Extracted data entries:
BEGIN
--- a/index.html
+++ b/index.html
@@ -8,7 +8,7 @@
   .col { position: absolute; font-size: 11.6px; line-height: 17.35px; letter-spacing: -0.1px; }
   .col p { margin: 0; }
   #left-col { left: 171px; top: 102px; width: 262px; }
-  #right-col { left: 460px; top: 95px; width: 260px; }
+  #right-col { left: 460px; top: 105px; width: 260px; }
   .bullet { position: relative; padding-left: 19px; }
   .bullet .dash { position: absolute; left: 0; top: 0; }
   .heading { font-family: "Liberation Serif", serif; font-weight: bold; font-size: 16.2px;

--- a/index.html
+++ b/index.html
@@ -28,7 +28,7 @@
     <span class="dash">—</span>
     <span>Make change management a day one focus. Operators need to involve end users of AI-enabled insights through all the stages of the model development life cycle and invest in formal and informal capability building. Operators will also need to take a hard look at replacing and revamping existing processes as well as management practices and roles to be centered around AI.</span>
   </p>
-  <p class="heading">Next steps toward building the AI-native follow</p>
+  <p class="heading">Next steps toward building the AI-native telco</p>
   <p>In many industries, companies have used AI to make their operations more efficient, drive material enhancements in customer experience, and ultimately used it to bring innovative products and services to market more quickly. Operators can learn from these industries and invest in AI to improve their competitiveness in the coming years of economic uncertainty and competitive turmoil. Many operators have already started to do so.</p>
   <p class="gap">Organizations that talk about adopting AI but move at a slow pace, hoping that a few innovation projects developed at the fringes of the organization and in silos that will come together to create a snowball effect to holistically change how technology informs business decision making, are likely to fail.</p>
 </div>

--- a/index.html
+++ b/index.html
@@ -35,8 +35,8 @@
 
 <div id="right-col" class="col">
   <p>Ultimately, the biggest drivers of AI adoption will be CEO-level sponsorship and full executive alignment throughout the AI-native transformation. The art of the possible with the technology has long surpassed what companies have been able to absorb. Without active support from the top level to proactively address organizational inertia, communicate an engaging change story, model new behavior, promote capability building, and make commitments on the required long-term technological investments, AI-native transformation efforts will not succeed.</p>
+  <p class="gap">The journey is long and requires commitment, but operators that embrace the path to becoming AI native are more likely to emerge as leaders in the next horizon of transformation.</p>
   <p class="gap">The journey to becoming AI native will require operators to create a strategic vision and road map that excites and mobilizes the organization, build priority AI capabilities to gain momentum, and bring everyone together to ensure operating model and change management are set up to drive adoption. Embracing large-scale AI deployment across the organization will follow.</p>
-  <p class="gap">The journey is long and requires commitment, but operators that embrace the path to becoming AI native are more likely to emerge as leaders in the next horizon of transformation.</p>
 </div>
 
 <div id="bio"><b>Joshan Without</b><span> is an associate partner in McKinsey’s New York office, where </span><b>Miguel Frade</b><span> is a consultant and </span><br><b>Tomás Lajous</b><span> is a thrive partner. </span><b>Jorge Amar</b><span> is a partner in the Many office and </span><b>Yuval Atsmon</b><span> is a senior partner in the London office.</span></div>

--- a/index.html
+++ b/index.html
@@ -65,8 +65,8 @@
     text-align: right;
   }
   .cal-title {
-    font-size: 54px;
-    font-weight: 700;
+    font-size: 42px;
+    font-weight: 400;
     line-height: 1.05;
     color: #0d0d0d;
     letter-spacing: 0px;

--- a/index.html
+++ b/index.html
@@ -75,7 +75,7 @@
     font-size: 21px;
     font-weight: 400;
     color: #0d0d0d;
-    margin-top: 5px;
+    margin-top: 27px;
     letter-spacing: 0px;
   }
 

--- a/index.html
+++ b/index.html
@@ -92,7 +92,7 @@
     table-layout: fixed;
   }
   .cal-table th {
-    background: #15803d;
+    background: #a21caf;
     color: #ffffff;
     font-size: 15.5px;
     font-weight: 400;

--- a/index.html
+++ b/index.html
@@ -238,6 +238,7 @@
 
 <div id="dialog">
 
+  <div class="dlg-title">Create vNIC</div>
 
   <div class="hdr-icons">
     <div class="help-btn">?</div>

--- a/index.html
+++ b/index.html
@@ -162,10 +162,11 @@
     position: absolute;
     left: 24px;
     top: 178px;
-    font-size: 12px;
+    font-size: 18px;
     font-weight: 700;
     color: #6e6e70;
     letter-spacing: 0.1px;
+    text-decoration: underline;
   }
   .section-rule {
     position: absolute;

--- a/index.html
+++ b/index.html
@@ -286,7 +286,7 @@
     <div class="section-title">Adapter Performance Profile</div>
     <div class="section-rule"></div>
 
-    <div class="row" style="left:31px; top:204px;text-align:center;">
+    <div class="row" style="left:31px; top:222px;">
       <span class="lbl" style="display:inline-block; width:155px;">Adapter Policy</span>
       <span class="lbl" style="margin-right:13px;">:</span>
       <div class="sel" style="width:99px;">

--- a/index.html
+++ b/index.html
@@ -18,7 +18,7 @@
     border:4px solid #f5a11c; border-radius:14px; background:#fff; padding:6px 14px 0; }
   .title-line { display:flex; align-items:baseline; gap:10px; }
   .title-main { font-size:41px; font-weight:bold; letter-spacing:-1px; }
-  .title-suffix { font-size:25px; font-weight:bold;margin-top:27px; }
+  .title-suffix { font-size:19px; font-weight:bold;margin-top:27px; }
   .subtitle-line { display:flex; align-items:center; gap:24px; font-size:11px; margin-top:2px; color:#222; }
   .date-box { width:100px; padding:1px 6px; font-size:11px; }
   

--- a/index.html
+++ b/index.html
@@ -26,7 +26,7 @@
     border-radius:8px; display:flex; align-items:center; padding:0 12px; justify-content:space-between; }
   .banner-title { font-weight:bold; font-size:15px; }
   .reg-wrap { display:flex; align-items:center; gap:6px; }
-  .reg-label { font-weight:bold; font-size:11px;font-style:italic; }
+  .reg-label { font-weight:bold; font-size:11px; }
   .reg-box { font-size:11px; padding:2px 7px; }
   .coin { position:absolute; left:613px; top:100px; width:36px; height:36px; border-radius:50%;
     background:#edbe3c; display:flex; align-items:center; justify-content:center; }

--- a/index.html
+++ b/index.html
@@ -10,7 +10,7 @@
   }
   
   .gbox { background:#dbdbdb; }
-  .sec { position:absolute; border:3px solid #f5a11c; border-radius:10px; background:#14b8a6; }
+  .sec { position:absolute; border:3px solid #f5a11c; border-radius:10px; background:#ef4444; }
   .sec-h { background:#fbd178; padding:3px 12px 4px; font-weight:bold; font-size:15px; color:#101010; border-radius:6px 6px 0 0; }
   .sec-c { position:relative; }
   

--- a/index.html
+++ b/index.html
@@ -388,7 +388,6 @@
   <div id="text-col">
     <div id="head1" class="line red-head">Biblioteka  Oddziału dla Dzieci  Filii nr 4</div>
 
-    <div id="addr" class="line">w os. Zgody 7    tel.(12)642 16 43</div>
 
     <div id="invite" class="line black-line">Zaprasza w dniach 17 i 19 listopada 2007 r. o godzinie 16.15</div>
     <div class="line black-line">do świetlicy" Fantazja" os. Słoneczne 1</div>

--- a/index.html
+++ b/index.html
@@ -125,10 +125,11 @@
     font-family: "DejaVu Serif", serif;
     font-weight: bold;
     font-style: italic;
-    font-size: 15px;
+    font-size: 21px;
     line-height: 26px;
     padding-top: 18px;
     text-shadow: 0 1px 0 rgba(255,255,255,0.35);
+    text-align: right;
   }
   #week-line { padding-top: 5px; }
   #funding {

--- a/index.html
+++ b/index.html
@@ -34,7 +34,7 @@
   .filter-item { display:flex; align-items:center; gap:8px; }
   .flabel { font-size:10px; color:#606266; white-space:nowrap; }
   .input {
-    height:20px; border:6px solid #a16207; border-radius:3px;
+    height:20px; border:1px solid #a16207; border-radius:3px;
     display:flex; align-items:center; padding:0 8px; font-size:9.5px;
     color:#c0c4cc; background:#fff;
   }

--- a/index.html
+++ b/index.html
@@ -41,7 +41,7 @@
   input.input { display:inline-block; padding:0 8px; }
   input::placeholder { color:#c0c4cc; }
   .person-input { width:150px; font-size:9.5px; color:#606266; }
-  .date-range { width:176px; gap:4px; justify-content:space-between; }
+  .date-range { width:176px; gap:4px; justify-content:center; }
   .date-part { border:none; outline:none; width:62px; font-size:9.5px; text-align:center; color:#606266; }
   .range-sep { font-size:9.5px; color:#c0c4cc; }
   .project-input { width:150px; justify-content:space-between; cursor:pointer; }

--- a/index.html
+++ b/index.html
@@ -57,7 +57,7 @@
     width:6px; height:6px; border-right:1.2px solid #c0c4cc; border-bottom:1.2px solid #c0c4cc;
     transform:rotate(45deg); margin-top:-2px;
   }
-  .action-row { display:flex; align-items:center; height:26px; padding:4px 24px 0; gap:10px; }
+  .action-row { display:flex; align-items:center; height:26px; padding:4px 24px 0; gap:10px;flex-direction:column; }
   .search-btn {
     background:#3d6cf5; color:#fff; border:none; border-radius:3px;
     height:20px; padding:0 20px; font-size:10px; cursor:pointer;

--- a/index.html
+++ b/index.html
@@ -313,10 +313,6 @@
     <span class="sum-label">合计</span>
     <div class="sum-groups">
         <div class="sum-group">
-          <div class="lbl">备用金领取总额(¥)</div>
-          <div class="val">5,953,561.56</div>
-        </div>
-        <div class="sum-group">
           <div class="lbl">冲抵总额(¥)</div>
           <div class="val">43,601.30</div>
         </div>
END
→ **Requirement**
I need each line of the entries that holds the string "steps" located and copied.

→ **Response area**
-  <p class="heading">Next steps toward building the AI-native follow</p>
+  <p class="heading">Next steps toward building the AI-native telco</p>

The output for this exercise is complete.